Perante isto, tornava-se obrigatório ir observar a festividade in loco. Esclareça-se que a Obisparra se realizava tradicionalmente no dia 25 ou 26 de Dezembro. Contudo, devido à desertificação da aldeia e para atrair mais gente, os responsáveis decidiram transferi-la para o dia 15 de Agosto.

 O soldado e a Filandorra (esta personagem é interpretada por um elemento do sexo feminino, naquilo que me parece uma clara adulteração das figuras iniciais).
 Os bois a investirem contra o público. É uma constante ao longo do cortejo (principalmente se avistarem donzelas bonitas).
 A tradicional animação musical.
 Danças típicas da região.

 O soldado vai fustigando a Filandorra. Ao contrário de Bruçó, aqui é a mulher que apanha pancada e não os "amantes".
 Simulação da actividade de semear os campos de cereais, que depois são lavrados pelos bois.
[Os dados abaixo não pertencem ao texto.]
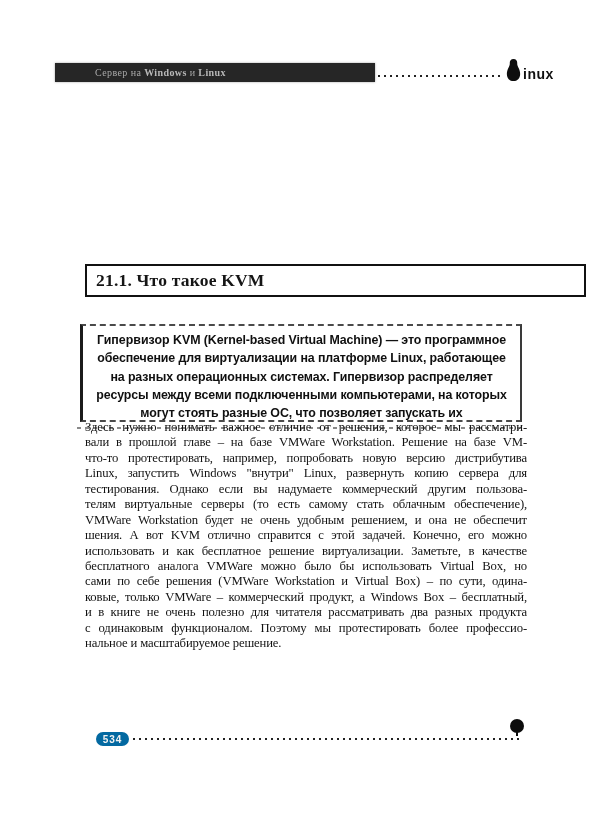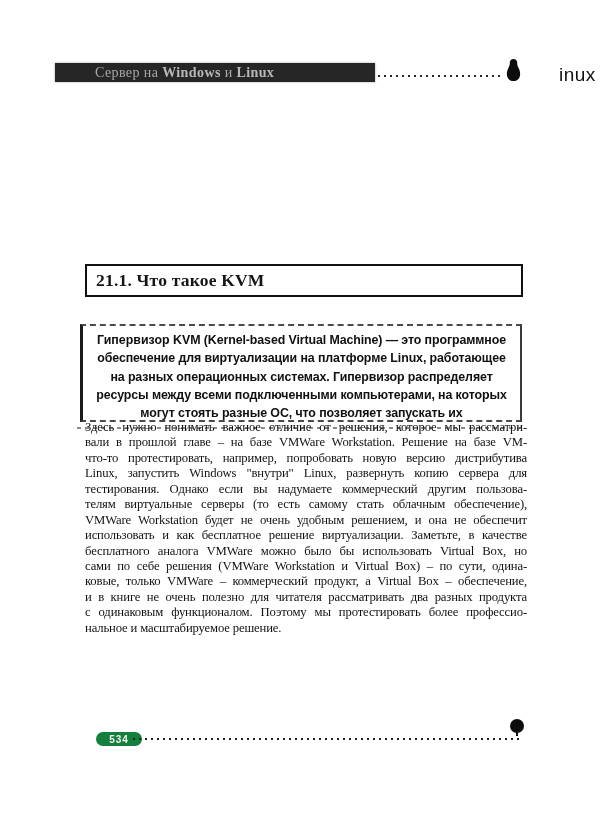--- a/index.html
+++ b/index.html
@@ -15,45 +15,44 @@
 
   
   .header-bar {
     left: 55px; top: 63px; width: 320px; height: 19px;
     background: #262626;
     box-shadow: 0 0 2px #44444480;
     display: flex; align-items: center;
     padding-left: 40px; box-sizing: border-box;
   }
   .header-bar .series {
-    font-size: 14px; letter-spacing: 0.4px;
+    font-size: 10px; letter-spacing: 0.4px;
     color: #a8a8a8; white-space: nowrap;
   }
   .header-bar .series b { color: #b8b8b8; }
   .dotted-rule {
     height: 2px;
     background: repeating-linear-gradient(90deg, #222 0 2px, transparent 2px 6px);
   }
   .header-rule { left: 378px; top: 75px; width: 125px; }
   .linux-logo {
     left: 504px; top: 57px; width: 72px; height: 25px;
     display: flex; align-items: flex-end; gap: 0px;
   }
   .linux-logo svg { display: block; }
   .linux-logo .logo-text {
     font-family: "Liberation Sans", sans-serif;
-    font-weight: 400; font-size: 19px; line-height: 13px;
+    font-weight: 700; font-size: 14px; line-height: 13px;
     letter-spacing: 0.5px; color: #111;
     padding-bottom: 1px;
-    margin-left: 36px;
   }
 
   
   .heading-box {
-    left: 85px; top: 264px; width: 438px; height: 33px;
+    left: 85px; top: 264px; width: 501px; height: 33px;
     border: 2px solid #111; box-sizing: border-box;
     display: flex; align-items: center;
     padding-left: 9px;
     background: #fff;
   }
   .heading-box .heading-text {
     font-weight: 700; font-size: 17.5px; letter-spacing: 0.2px;
     white-space: nowrap;
   }
 
@@ -89,22 +88,22 @@
   .body-paragraph .bline {
     text-align: justify;
     text-align-last: justify;
     white-space: normal;
     overflow: hidden; height: 15.45px;
   }
   .body-paragraph .bline:last-child { text-align-last: left; }
 
   
   .page-badge {
-    left: 96px; top: 732px; width: 46px; height: 14px;
-    background: #15803d; border-radius: 7px;
+    left: 96px; top: 732px; width: 33px; height: 14px;
+    background: #0369a1; border-radius: 7px;
     display: flex; align-items: center; justify-content: center;
     font-family: "Liberation Sans", sans-serif;
     font-size: 10px; font-weight: 700; letter-spacing: 1px;
     color: #f2f2f2;
   }
   .footer-rule { left: 133px; top: 738px; width: 388px; }
   .end-dot {
     left: 510px; top: 719px; width: 14px; height: 14px;
     background: #0c0c0c; border-radius: 50%;
   }
@@ -141,24 +140,25 @@
 
 <div class="abs body-paragraph">
 
 <div class="bline">Здесь нужно понимать важное отличие от решения, которое мы рассматри-</div>
     <div class="bline">вали в прошлой главе – на базе VMWare Workstation. Решение на базе VM-</div>
     <div class="bline">что-то протестировать, например, попробовать новую версию дистрибутива</div>
     <div class="bline">Linux, запустить Windows "внутри" Linux, развернуть копию сервера для</div>
     <div class="bline">тестирования. Однако если вы надумаете коммерческий другим пользова-</div>
     <div class="bline">телям виртуальные серверы (то есть самому стать облачным обеспечение),</div>
     <div class="bline">VMWare Workstation будет не очень удобным решением, и она не обеспечит</div>
+    <div class="bline">шения. А вот KVM отлично справится с этой задачей. Конечно, его можно</div>
     <div class="bline">использовать и как бесплатное решение виртуализации. Заметьте, в качестве</div>
     <div class="bline">бесплатного аналога VMWare можно было бы использовать Virtual Box, но</div>
     <div class="bline">сами по себе решения (VMWare Workstation и Virtual Box) – по сути, одина-</div>
-    <div class="bline">ковые, только VMWare – коммерческий продукт, а Virtual Box – обеспечение,</div>
+    <div class="bline">ковые, только VMWare – коммерческий продукт, а Windows Box – бесплатный,</div>
     <div class="bline">и в книге не очень полезно для читателя рассматривать два разных продукта</div>
     <div class="bline">с одинаковым функционалом. Поэтому мы протестировать более профессио-</div>
     <div class="bline">нальное и масштабируемое решение.</div>
   </div>
 
 <div class="abs page-badge">
   <span>534</span>
 </div>
 <div class="abs dotted-rule footer-rule"></div>
 <div class="abs end-dot"></div>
 Em certos pontos do percurso são recriadas actividades ligadas à fiação da lã e do linho.
 Tal como nos rituais daqui, em Pobladura também há um peditório. Contudo, só é feito em casas previamente marcadas, onde actores estão preparados para receber os pedintes. Assiste-se a um pequeno "sketch" humorístico que diverte a população.
 Os bens doados são nacos de pão, toucinho rançoso, pé de porco igualmente rançoso, vinho e uma chouriça.



Fotos: Antero Neto.

Trata-se de um ritual claramente associado à fertilidade, num contexto agrícola. As suas características originárias sofreram claras alterações motivadas pelo decurso dos tempos. É uma festa bastante rica e movimentada, muito bem organizada, que vale a pena visitar. Pobladura de Aliste situa-se à distância de cerca de uma hora de carro (indo por Vimioso) a partir de Mogadouro.